In the left navigation bar, click Alerts > Rules.
Click Create Rule.

Basic Information

In the Basic Information area, configure the basic information of the alert policy. You need to first select different types of alerts.

Resource Alerts

Alert types divided according to monitoring resource categories, for example, the following two scenarios:

You can continuously monitor some or all Deployments under the current namespace, and trigger an alert when their deployment status is not Running.
You can continuously monitor a specific microservice under the current namespace, and trigger an alert when its service traffic error rate exceeds 20%.

Tips:

If no related parameters in the resource object are selected, it defaults to Any. Subsequent deletion/addition of resource objects will dissociate/automatically associate the alert policy.
Services are optional and can also be specified by entering and pressing enter. When entering, it supports matching service names with regular expressions, such as cert.*.

Event Alerts

Alert types divided according to K8s events, for example, the following scenario:

For a Pod named Nginx under the current namespace, after adding a matching rule, an alert can be triggered when the Pod's status is Failed.

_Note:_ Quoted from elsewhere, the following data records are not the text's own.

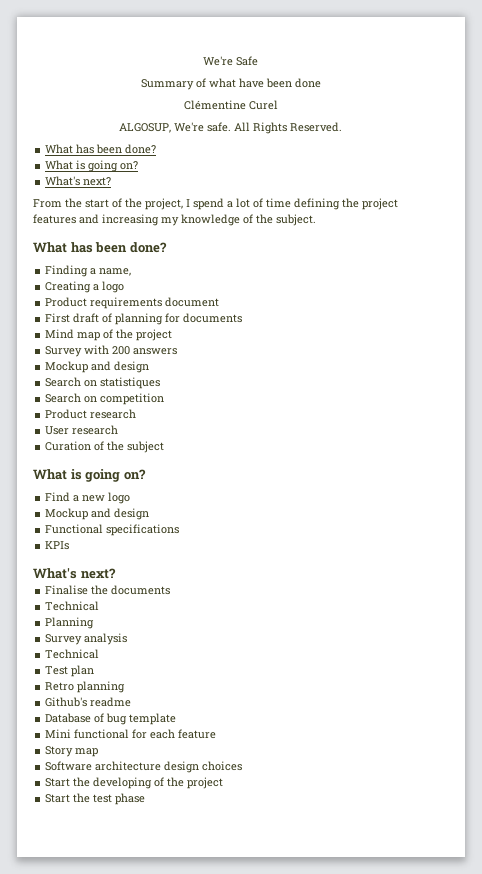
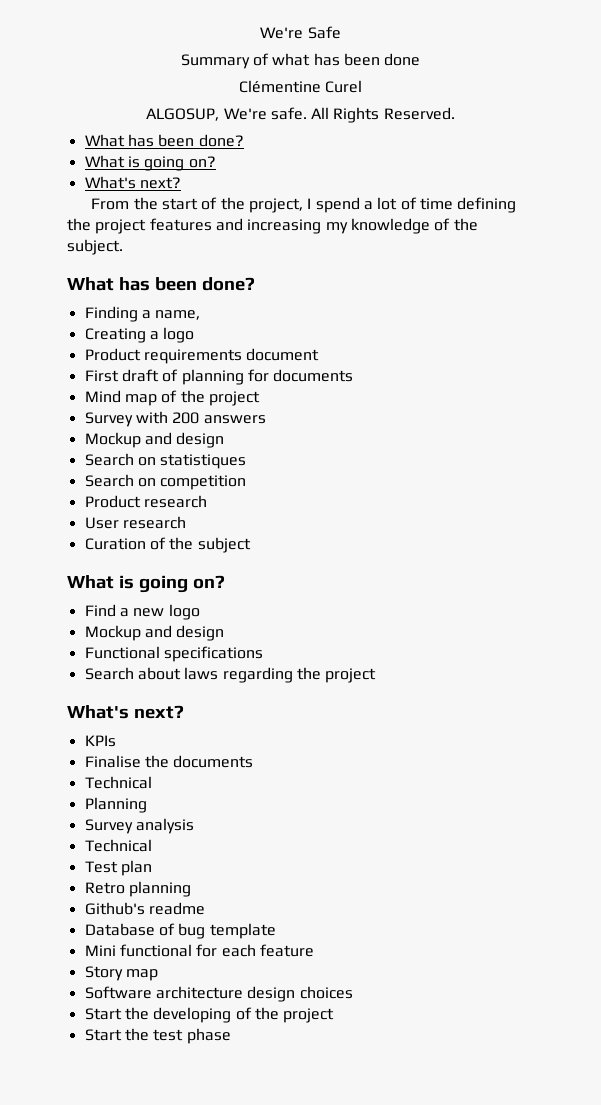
- Summary of what have been done
+ Summary of what has been done
+ Search about laws regarding the project
+ What's next?
  KPIs
- What's next?

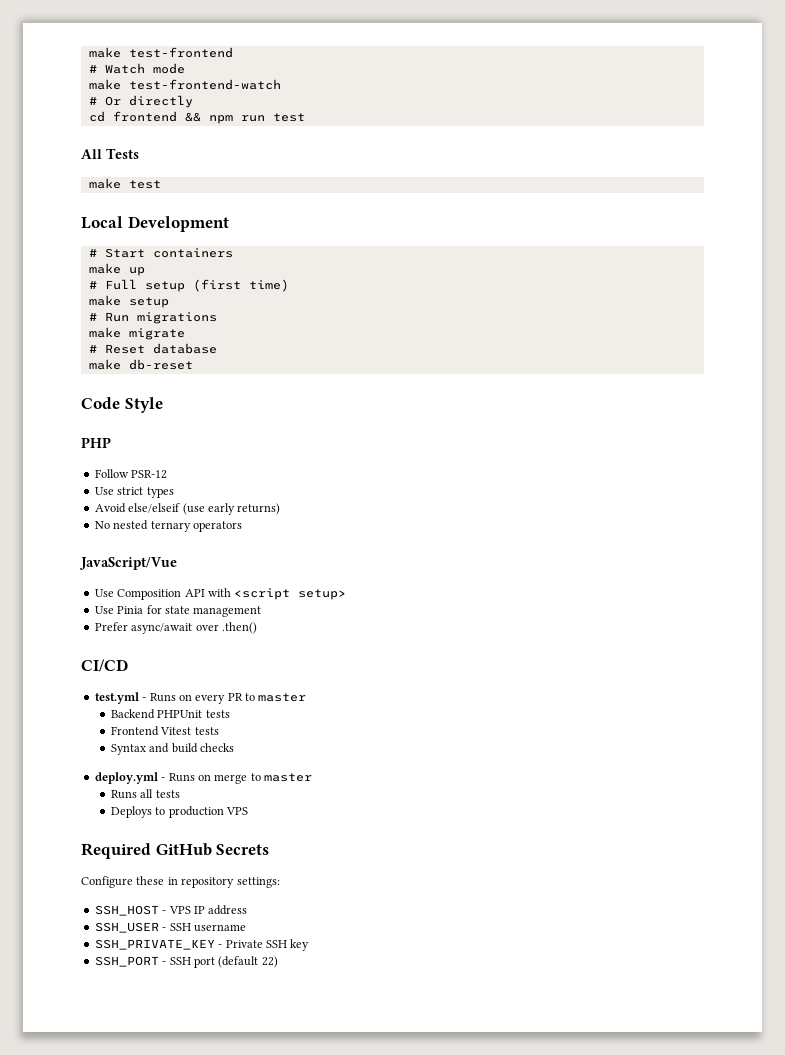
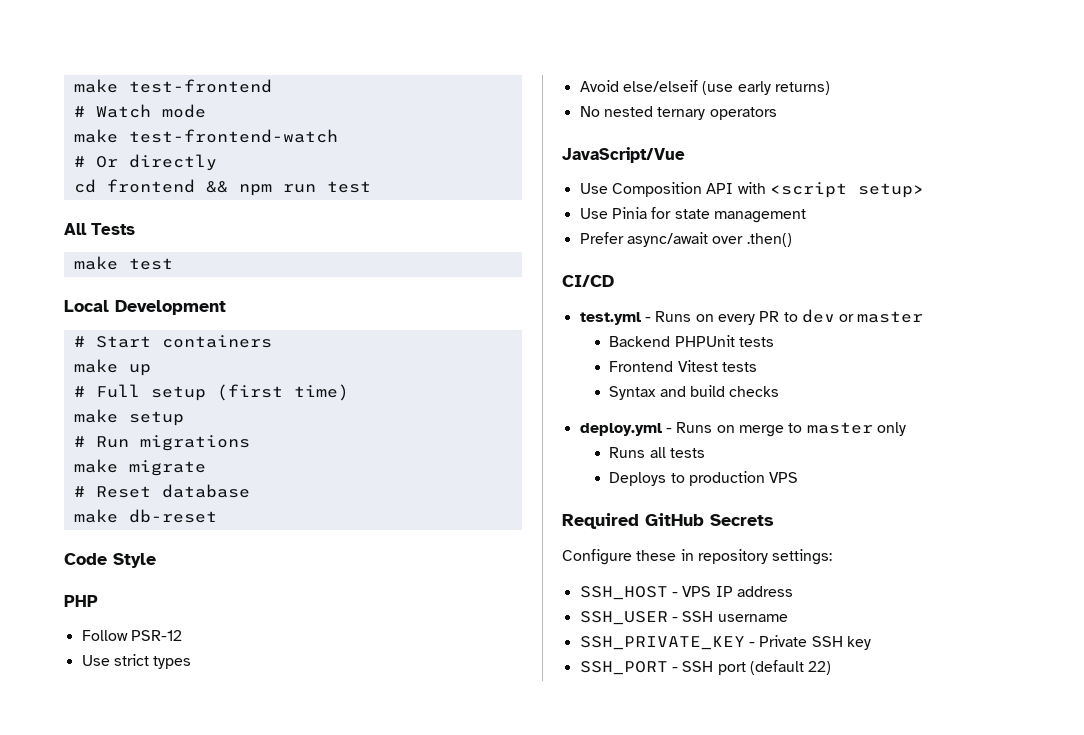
- test.yml - Runs on every PR to master
+ test.yml - Runs on every PR to dev or master
- deploy.yml - Runs on merge to master
+ deploy.yml - Runs on merge to master only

Tip: If no selection is made in the matching rules, it will select all resources under some resource, and subsequent deletion/addition of resources will dissociate/automatically associate the alert policy.

Quick Tips

If you expect to continuously monitor the OpenTelemetry service, please select Resource Alerts and choose the governance method as OpenTelemetry.

Alert Rules

Once you have selected the alert type and set the monitoring range based on the above instructions, you can add the corresponding alert rules.

Resource Alerts

In the Rules area, click Add Alert Rule.

Note: The monitoring chart displayed above the dialog box provides a data preview of the monitoring metrics or expressions, which changes in real-time based on your selection. You can reconfirm your input based on the chart.
Select the alert type and refer to the following instructions to configure the alert rules.

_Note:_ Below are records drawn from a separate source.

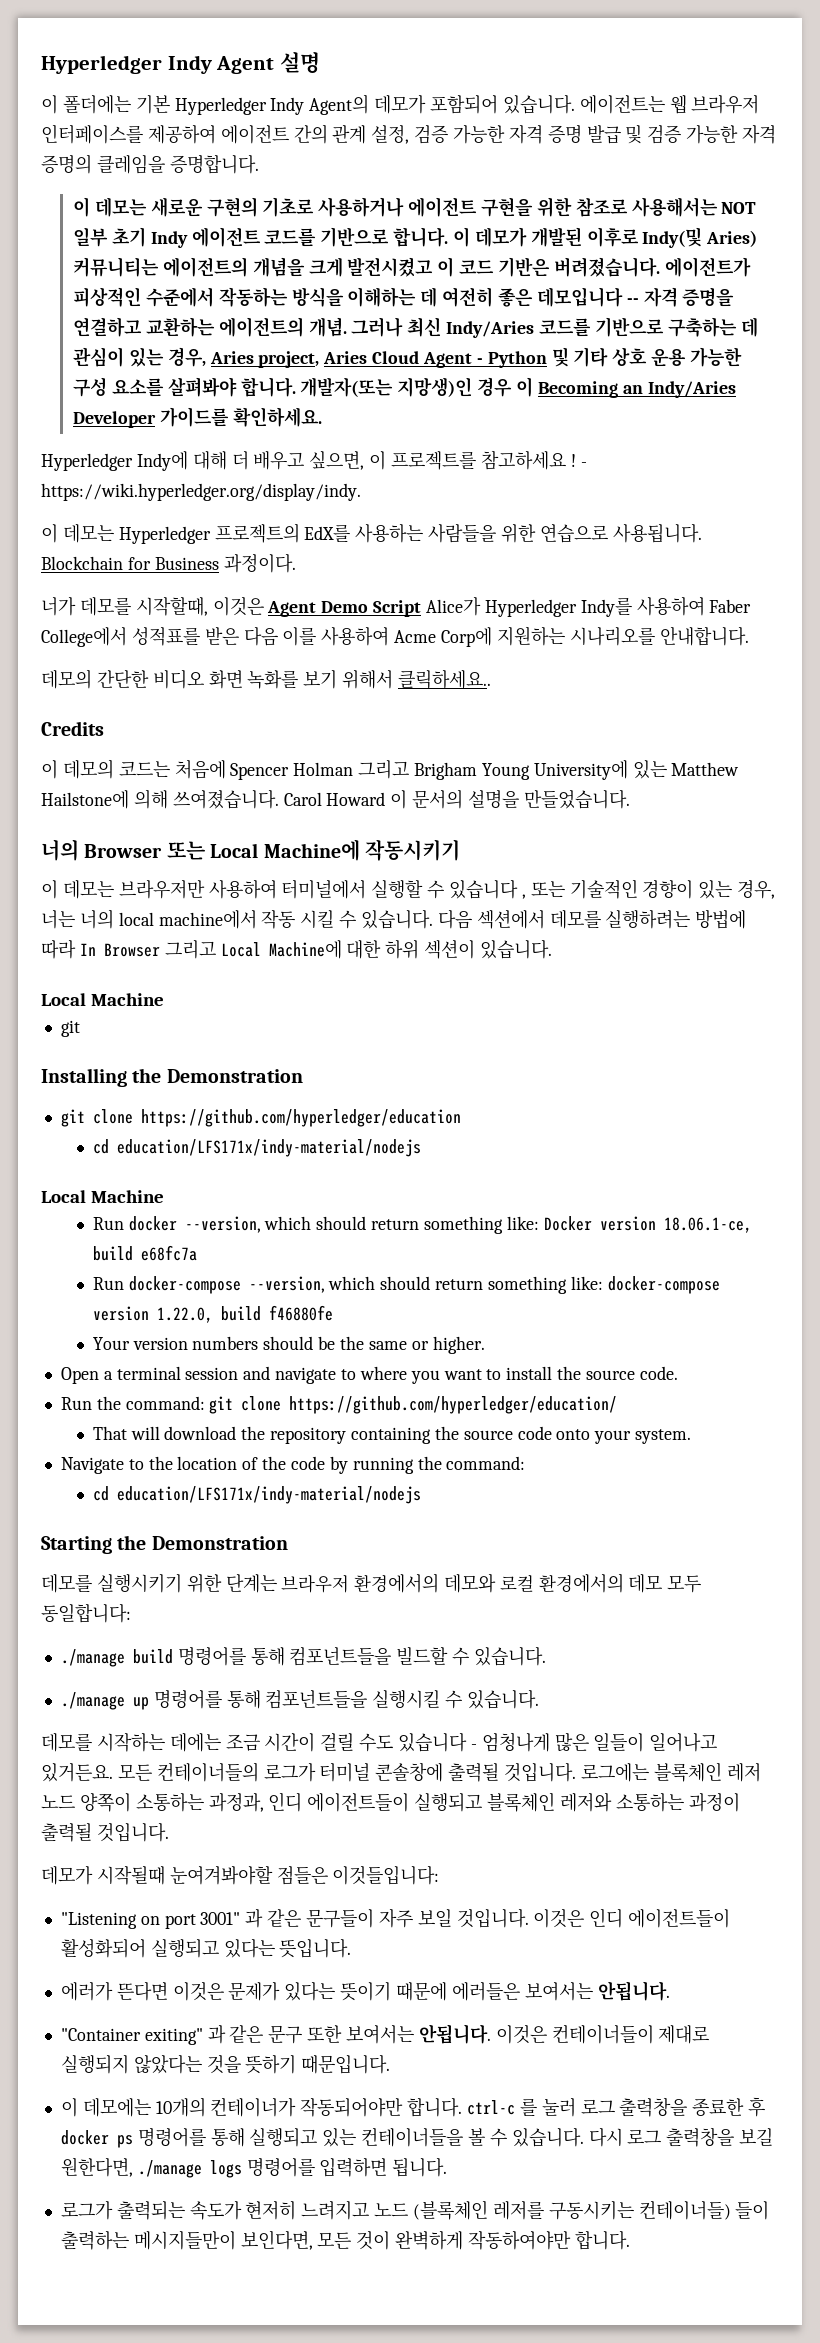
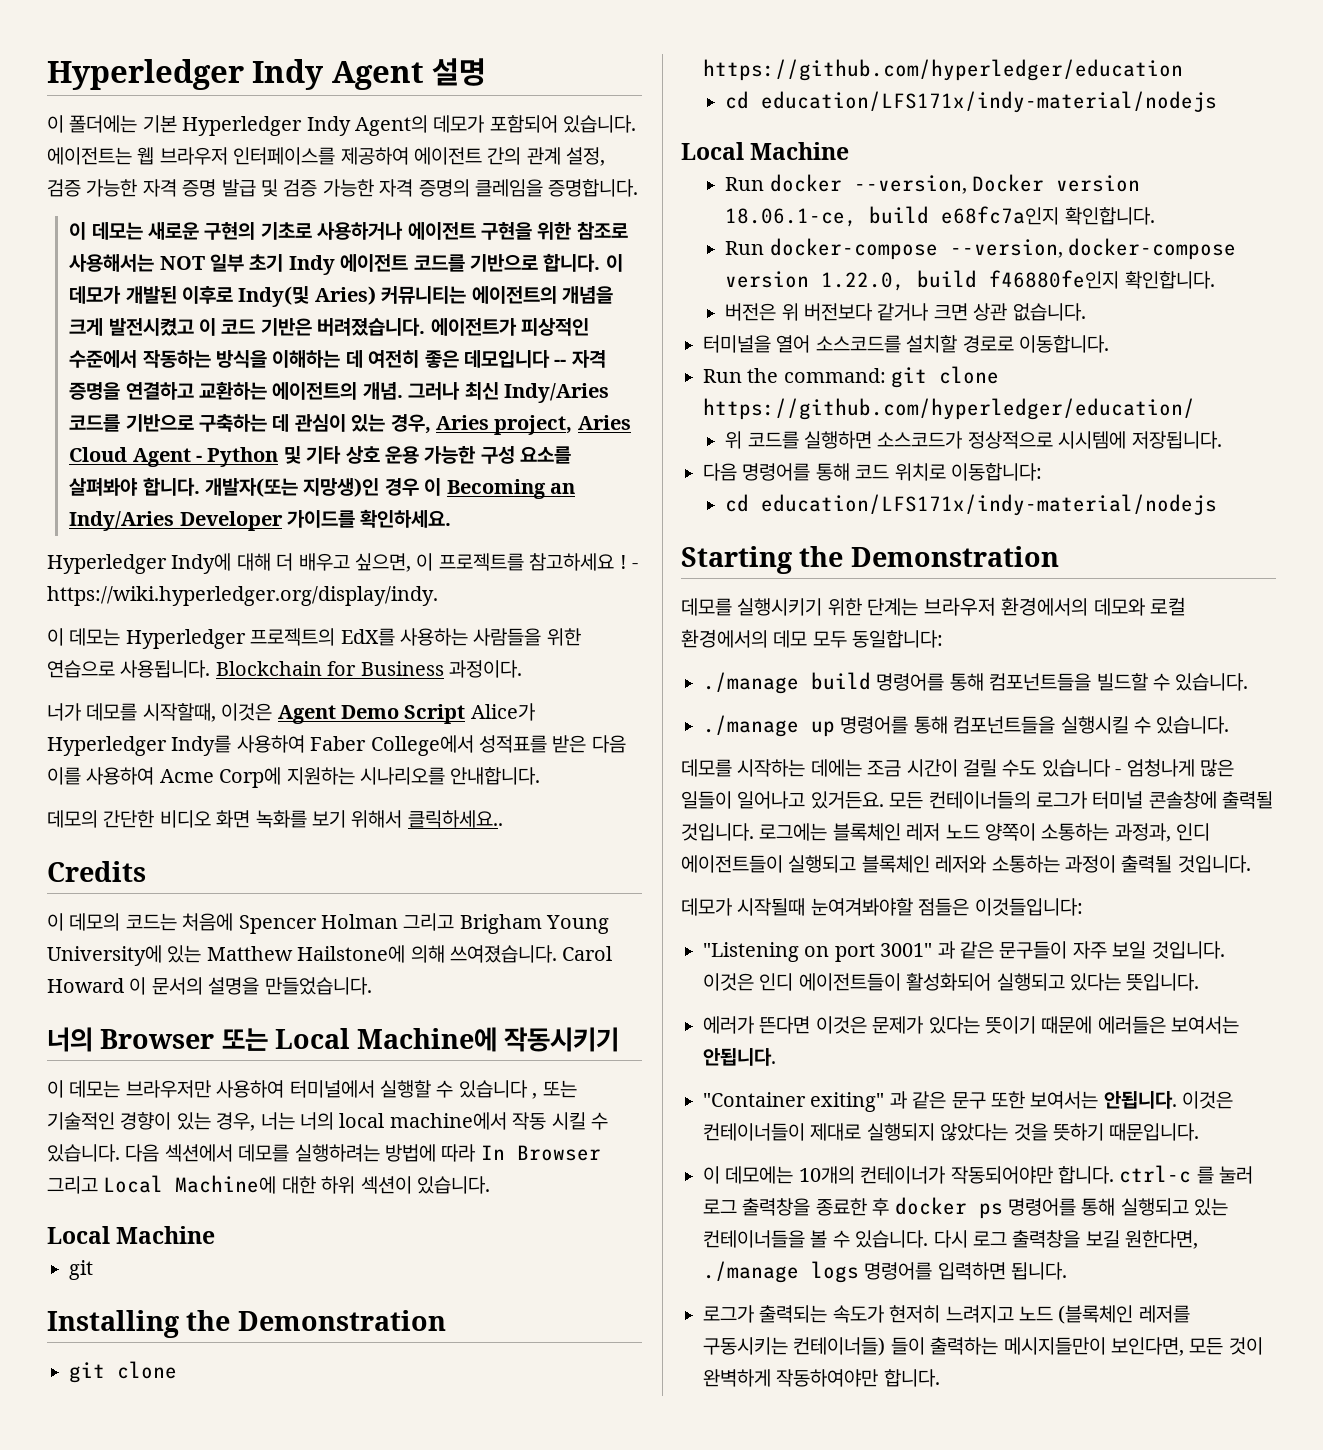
- Run docker --version, which should return something like: Docker version 18.06.1-ce, build e68fc7a
+ Run docker --version, Docker version 18.06.1-ce, build e68fc7a인지 확인합니다.
- Run docker-compose --version, which should return something like: docker-compose version 1.22.0, build f46880fe
- Your version numbers should be the same or higher.
- Open a terminal session and navigate to where you want to install the source code.
+ Run docker-compose --version, docker-compose version 1.22.0, build f46880fe인지 확인합니다.
+ 버전은 위 버전보다 같거나 크면 상관 없습니다.
+ 터미널을 열어 소스코드를 설치할 경로로 이동합니다.
- That will download the repository containing the source code onto your system.
- Navigate to the location of the code by running the command:
+ 위 코드를 실행하면 소스코드가 정상적으로 시시템에 저장됩니다.
+ 다음 명령어를 통해 코드 위치로 이동합니다:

Metric Alerts: Select the alert metrics preset by the platform.

Custom Alerts

Please refer to the instructions below to enter relevant data:

Metric Name: Enter the name of the current custom metric for easier management and retrieval.
Expression: You need to add a specific metric rule according to your monitoring scenario to meet advanced monitoring and alert needs. Manual input of Prometheus recognizable metrics and monitoring expressions is required, such as: rate(node_network_receive_bytes{instance="$server",device!~"lo"}[5m]).
Unit: The unit of the monitoring metric, which can be manually entered as a custom unit.
Legend Parameters: To facilitate the display and viewing of data on the legend, you can enter a label of the monitoring data as the key, and the value corresponding to the key will serve as the legend identifier. The input format is: {{.key}}.

Legend Parameter Setting Instructions: After entering the correct expression, move the cursor to the ranking statistics list record on the right side of the monitoring chart above the dialog box to view all labels of the data. As shown in the figure.

App Monitoring

For example: The labels of the monitoring data obtained through the expression up{service="kubelet"} include "__name__":"up","endpoint":"https-metrics","instance":"192.168.18.2:10250","job":"kubelet","namespace":"kube-system","node":"192.168.18.2","service":"kubelet". If you want to use the target endpoint that collects data as the legend identifier, you can enter the legend parameter {{.instance}}. The display effect is as shown in the following figure.

App Monitoring Display

Enter Trigger Conditions

Trigger Condition consist of comparison operators, alert thresholds, and duration (optional). The comparison result between the real-time value/log count/event count of monitoring metrics and the alert threshold, as well as the duration that the real-time value remains within the alert threshold range, determines whether to trigger an alert.

Comparison Operators: > (greater than), >= (greater than or equal to), == (equal to), <= (less than or equal to), < (less than), != (not equal to).

Threshold: The alert threshold only accepts numbers. When the selected black box monitoring item's detection method is HTTP and the metric name is selected as cluster.blackbox.http.status.code, the alert threshold is the HTTP request return status code, only supporting the input of a 3-digit positive integer, such as: 200.

Duration: The duration that the real-time value of the metric data remains within the alert threshold range. When the duration equals the specified time, an alert is triggered.

Select Alert Level

The alert level of the alert rule, set by the user, allows users to set a reasonable alert level based on the impact of the alert rule's corresponding resources on business operations.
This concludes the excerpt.